ASSIGNED TASK =
Would you return, word for word, the lines of the data below from the line with "Dunlop Winter Trail: 2" through the line with "113.99 milesFrom*: 5", and no others?

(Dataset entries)
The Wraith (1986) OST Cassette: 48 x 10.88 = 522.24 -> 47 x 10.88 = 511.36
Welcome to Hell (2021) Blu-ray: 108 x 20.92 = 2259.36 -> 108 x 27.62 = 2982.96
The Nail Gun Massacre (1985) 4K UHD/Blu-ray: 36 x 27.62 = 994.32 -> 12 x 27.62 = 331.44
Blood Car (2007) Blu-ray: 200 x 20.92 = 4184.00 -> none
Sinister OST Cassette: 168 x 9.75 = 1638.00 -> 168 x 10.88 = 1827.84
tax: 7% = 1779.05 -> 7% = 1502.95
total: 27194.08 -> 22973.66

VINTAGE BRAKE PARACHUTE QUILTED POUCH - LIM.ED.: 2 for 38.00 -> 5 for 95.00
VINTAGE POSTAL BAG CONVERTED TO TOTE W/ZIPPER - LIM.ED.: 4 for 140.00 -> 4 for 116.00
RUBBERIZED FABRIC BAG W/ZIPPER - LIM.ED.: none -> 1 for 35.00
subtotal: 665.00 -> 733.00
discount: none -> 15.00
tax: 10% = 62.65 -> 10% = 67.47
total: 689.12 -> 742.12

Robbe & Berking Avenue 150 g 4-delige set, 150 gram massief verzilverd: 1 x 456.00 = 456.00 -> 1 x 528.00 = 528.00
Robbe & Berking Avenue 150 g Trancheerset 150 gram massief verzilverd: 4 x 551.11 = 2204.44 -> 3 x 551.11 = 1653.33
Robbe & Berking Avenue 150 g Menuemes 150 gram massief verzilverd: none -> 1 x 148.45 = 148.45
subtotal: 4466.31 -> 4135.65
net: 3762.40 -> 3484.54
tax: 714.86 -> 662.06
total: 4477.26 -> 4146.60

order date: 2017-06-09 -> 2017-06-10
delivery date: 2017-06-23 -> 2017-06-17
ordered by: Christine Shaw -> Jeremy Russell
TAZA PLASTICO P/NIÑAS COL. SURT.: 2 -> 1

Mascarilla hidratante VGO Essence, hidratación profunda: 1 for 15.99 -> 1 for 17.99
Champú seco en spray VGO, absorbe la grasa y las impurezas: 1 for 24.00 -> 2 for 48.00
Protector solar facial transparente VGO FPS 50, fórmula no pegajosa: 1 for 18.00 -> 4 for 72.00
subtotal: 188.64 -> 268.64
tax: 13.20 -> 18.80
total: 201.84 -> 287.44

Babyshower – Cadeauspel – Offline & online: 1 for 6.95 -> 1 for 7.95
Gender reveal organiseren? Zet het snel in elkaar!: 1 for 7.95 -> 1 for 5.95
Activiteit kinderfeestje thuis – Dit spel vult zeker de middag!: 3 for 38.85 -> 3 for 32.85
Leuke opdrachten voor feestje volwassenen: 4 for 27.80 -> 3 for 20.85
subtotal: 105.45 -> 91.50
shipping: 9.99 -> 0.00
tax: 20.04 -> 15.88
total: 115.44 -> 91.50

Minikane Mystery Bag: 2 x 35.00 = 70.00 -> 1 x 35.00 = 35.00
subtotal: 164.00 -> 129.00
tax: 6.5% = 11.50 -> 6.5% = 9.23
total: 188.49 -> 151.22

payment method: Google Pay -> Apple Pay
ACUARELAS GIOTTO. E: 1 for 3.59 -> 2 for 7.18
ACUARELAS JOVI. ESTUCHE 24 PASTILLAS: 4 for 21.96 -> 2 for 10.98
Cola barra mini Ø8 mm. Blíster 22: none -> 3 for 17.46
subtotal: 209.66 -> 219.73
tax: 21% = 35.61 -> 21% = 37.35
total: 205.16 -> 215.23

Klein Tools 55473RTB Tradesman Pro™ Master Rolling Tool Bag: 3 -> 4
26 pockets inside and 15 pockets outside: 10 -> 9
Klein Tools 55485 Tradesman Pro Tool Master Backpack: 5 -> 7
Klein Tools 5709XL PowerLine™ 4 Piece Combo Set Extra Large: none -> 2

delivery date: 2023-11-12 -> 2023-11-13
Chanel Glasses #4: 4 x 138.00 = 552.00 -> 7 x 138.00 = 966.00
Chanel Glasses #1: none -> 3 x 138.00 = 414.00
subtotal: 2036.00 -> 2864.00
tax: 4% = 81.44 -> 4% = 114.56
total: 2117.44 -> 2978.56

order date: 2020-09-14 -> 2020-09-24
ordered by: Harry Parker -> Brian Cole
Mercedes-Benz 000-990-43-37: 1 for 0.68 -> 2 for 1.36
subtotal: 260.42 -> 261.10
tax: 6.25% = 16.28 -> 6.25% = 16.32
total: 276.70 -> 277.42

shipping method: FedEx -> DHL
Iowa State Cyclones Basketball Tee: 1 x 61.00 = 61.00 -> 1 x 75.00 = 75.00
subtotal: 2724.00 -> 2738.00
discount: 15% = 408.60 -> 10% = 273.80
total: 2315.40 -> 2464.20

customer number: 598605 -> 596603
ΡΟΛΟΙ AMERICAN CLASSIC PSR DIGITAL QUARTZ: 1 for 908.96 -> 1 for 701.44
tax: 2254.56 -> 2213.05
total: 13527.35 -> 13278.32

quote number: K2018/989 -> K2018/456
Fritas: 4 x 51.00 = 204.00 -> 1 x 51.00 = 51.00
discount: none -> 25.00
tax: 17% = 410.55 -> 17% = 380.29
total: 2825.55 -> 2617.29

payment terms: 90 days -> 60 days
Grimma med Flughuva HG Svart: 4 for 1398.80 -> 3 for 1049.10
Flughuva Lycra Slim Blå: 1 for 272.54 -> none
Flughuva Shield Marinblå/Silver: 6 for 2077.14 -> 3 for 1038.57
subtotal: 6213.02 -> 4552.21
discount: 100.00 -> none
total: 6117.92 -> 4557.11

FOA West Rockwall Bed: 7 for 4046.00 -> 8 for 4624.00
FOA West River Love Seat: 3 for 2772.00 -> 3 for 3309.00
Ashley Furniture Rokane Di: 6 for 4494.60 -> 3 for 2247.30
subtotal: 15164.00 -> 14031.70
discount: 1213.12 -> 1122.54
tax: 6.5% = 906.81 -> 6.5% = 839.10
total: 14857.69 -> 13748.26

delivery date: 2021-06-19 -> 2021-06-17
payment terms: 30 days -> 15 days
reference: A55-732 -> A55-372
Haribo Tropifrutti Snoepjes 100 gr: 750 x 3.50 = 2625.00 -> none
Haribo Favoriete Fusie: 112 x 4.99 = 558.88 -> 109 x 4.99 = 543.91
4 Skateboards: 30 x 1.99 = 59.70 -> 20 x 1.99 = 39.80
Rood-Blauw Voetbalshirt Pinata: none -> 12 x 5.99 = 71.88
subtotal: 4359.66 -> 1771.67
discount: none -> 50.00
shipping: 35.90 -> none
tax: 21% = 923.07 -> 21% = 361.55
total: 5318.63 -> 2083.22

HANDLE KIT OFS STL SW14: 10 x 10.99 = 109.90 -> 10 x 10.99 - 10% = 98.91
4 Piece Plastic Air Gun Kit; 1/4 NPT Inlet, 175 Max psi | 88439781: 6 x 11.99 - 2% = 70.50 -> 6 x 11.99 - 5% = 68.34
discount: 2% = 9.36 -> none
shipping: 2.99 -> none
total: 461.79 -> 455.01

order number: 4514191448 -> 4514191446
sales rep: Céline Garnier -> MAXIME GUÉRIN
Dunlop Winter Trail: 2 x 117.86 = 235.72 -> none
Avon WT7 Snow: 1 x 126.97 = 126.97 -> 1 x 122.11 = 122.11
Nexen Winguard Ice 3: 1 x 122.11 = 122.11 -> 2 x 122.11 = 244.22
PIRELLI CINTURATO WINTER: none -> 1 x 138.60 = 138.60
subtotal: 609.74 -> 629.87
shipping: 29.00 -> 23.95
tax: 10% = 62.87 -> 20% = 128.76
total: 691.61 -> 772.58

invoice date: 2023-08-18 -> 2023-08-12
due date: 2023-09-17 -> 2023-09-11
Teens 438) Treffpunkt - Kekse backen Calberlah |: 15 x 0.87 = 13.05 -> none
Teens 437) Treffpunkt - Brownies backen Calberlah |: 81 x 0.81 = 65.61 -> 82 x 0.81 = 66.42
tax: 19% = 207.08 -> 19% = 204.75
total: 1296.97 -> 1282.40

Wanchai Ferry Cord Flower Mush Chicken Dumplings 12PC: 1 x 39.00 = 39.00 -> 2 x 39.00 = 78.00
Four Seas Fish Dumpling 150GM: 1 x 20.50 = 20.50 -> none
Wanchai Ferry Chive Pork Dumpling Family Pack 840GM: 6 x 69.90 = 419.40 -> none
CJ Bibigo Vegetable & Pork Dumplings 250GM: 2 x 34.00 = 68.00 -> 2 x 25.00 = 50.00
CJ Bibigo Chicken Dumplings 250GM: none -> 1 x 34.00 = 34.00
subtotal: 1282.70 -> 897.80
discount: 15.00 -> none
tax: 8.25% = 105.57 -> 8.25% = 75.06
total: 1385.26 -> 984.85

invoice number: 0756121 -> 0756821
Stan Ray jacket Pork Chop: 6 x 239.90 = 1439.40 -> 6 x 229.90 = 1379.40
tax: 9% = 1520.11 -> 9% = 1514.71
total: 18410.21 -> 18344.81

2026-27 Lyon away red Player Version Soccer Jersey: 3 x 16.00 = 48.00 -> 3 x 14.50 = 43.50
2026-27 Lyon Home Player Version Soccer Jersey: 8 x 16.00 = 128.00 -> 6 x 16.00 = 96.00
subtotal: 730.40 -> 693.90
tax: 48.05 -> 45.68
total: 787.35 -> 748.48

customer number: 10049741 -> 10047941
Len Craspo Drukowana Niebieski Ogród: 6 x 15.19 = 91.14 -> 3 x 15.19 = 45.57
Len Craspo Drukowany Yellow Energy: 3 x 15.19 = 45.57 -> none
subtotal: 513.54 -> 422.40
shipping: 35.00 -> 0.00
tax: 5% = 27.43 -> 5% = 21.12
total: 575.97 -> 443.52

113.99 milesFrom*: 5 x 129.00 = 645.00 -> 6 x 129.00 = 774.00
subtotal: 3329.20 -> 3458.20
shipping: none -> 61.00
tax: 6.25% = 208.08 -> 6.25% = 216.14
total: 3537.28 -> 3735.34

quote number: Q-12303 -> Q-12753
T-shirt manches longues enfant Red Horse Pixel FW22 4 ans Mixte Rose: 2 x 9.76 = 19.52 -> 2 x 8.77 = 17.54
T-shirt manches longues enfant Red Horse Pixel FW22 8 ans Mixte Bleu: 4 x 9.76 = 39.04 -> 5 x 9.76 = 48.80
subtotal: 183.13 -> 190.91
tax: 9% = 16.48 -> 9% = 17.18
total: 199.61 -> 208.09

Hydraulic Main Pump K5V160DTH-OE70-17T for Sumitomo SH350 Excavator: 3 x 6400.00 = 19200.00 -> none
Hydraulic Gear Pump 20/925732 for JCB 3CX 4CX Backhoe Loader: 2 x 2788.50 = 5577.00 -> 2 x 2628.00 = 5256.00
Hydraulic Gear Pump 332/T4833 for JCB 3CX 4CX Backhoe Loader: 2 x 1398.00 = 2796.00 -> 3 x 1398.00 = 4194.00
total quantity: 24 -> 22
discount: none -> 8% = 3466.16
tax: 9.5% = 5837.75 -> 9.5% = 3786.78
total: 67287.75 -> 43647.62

YOUR SOLUTION =
Dunlop Winter Trail: 2 x 117.86 = 235.72 -> none
Avon WT7 Snow: 1 x 126.97 = 126.97 -> 1 x 122.11 = 122.11
Nexen Winguard Ice 3: 1 x 122.11 = 122.11 -> 2 x 122.11 = 244.22
PIRELLI CINTURATO WINTER: none -> 1 x 138.60 = 138.60
subtotal: 609.74 -> 629.87
shipping: 29.00 -> 23.95
tax: 10% = 62.87 -> 20% = 128.76
total: 691.61 -> 772.58

invoice date: 2023-08-18 -> 2023-08-12
due date: 2023-09-17 -> 2023-09-11
Teens 438) Treffpunkt - Kekse backen Calberlah |: 15 x 0.87 = 13.05 -> none
Teens 437) Treffpunkt - Brownies backen Calberlah |: 81 x 0.81 = 65.61 -> 82 x 0.81 = 66.42
tax: 19% = 207.08 -> 19% = 204.75
total: 1296.97 -> 1282.40

Wanchai Ferry Cord Flower Mush Chicken Dumplings 12PC: 1 x 39.00 = 39.00 -> 2 x 39.00 = 78.00
Four Seas Fish Dumpling 150GM: 1 x 20.50 = 20.50 -> none
Wanchai Ferry Chive Pork Dumpling Family Pack 840GM: 6 x 69.90 = 419.40 -> none
CJ Bibigo Vegetable & Pork Dumplings 250GM: 2 x 34.00 = 68.00 -> 2 x 25.00 = 50.00
CJ Bibigo Chicken Dumplings 250GM: none -> 1 x 34.00 = 34.00
subtotal: 1282.70 -> 897.80
discount: 15.00 -> none
tax: 8.25% = 105.57 -> 8.25% = 75.06
total: 1385.26 -> 984.85

invoice number: 0756121 -> 0756821
Stan Ray jacket Pork Chop: 6 x 239.90 = 1439.40 -> 6 x 229.90 = 1379.40
tax: 9% = 1520.11 -> 9% = 1514.71
total: 18410.21 -> 18344.81

2026-27 Lyon away red Player Version Soccer Jersey: 3 x 16.00 = 48.00 -> 3 x 14.50 = 43.50
2026-27 Lyon Home Player Version Soccer Jersey: 8 x 16.00 = 128.00 -> 6 x 16.00 = 96.00
subtotal: 730.40 -> 693.90
tax: 48.05 -> 45.68
total: 787.35 -> 748.48

customer number: 10049741 -> 10047941
Len Craspo Drukowana Niebieski Ogród: 6 x 15.19 = 91.14 -> 3 x 15.19 = 45.57
Len Craspo Drukowany Yellow Energy: 3 x 15.19 = 45.57 -> none
subtotal: 513.54 -> 422.40
shipping: 35.00 -> 0.00
tax: 5% = 27.43 -> 5% = 21.12
total: 575.97 -> 443.52

113.99 milesFrom*: 5 x 129.00 = 645.00 -> 6 x 129.00 = 774.00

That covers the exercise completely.